# Not sure if the setup I have will work. or what I have



## Kanilas (Mar 28, 2009)

Honestly, for your first setup, I wouldn't worry about it. Those are off brands, so they're not superb quality, but they're more than mine to learn on. Imagine, if learning you dinged your $400 board, you'd be a lot more upset than you would with this setup (not to say I wouldn't be upset dinging any board)

Learn, have fun, and figure out what you want to do with the sport. Then you can buy better equipment suited to your specific needs


----------



## FLuiD (Jul 6, 2009)

Start with posting once instead of multiple times!


----------



## C018Y (Nov 9, 2009)

ya, got in trouble using the back button. I'm also 6' and weigh 195 lbs. I know about anything would be better than the rentals, as long as it works. and nothing breaks, i figure.


----------



## Phenix_Rider (Dec 24, 2008)

C018Y said:


> ya, got in trouble using the back button. I'm also 6' and weigh 195 lbs. I know about anything would be better than the rentals, as long as it works. and nothing breaks, i figure.
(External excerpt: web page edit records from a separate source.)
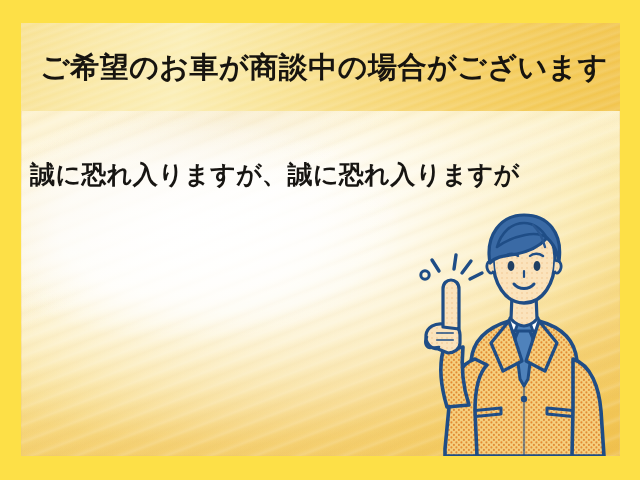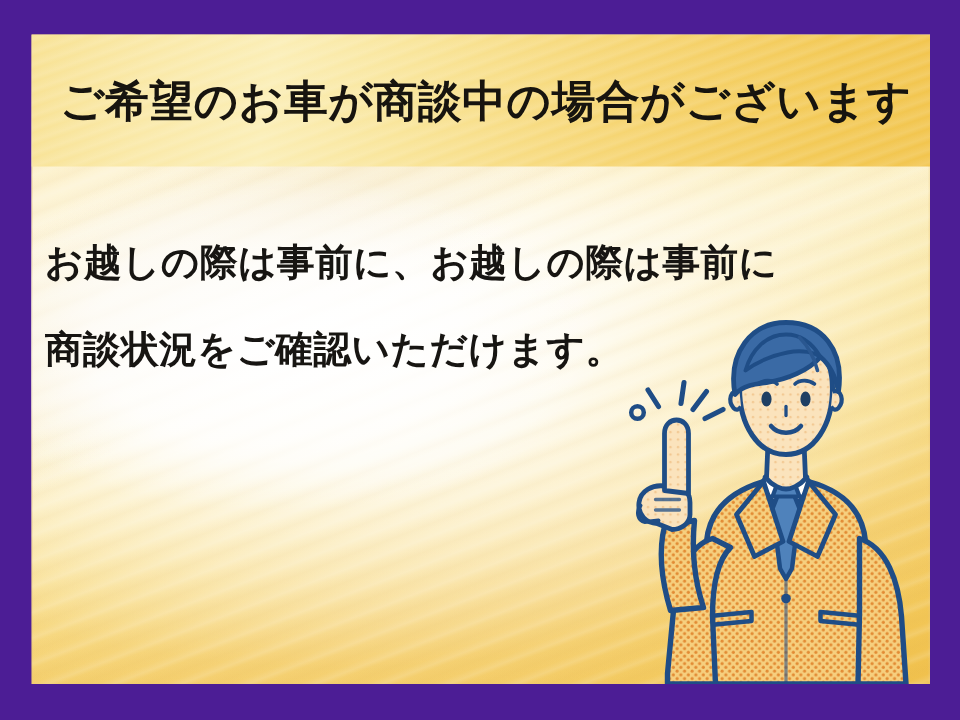"ご希望のお車が商談中の場合がございます" #stage { background: #4c1d95 -> #fde047 }
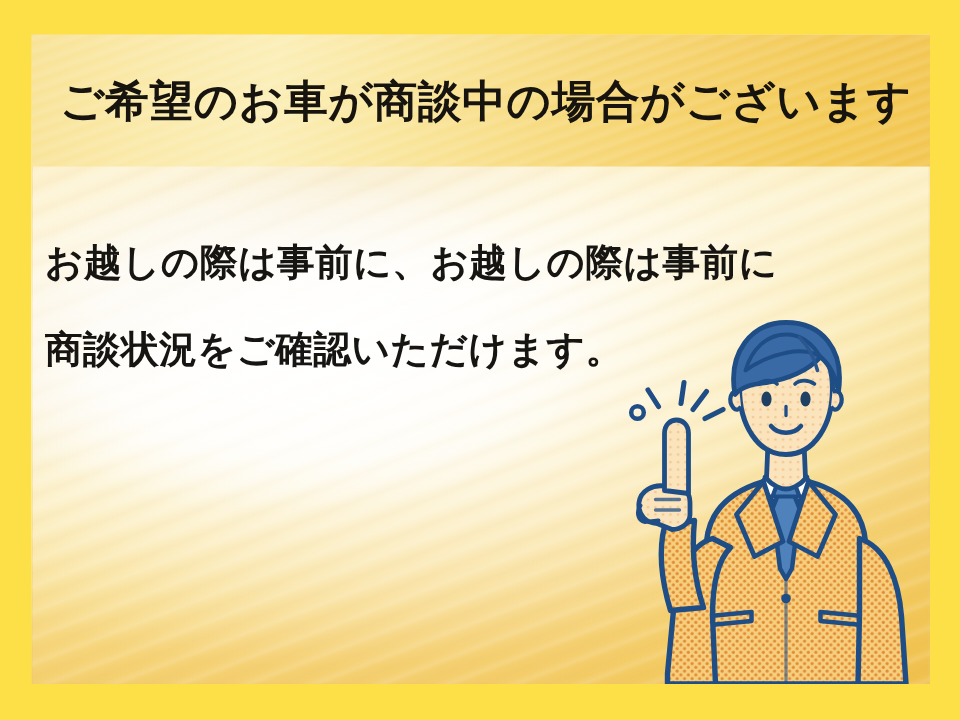"お越しの際は事前に、お越しの際は事前に" div.body-line { text: お越しの際は事前に、お越しの際は事前に -> 誠に恐れ入りますが、誠に恐れ入りますが }
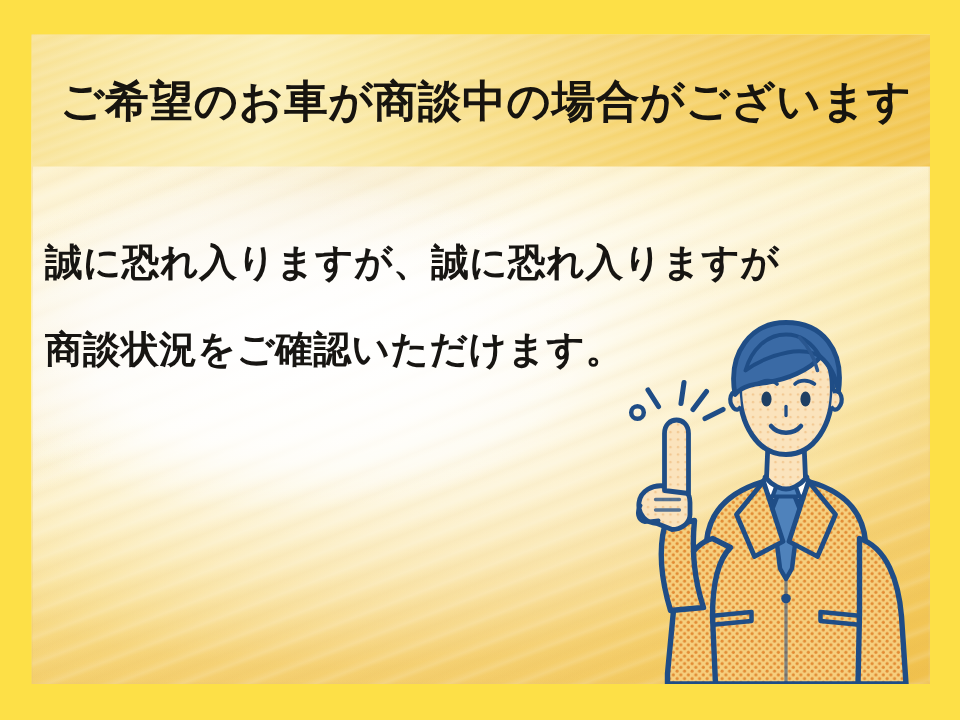"商談状況をご確認いただけます。" div.body-line { html: <div>商談状況をご確認いただけます。</div> -> none }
A 154 is kinda short for your size- unless you live in the park. Your feet are going to hang off at both ends. Still, you could do worse for your first setup.


----------



## C018Y (Nov 9, 2009)

I think I'll survive this year but next i'm going to get new bindings and board hopefully something thats better situated for me. I like my boots though. Of course by brother bought burton board with flow bindings and dc boots. I ain't impressed with his boots.


----------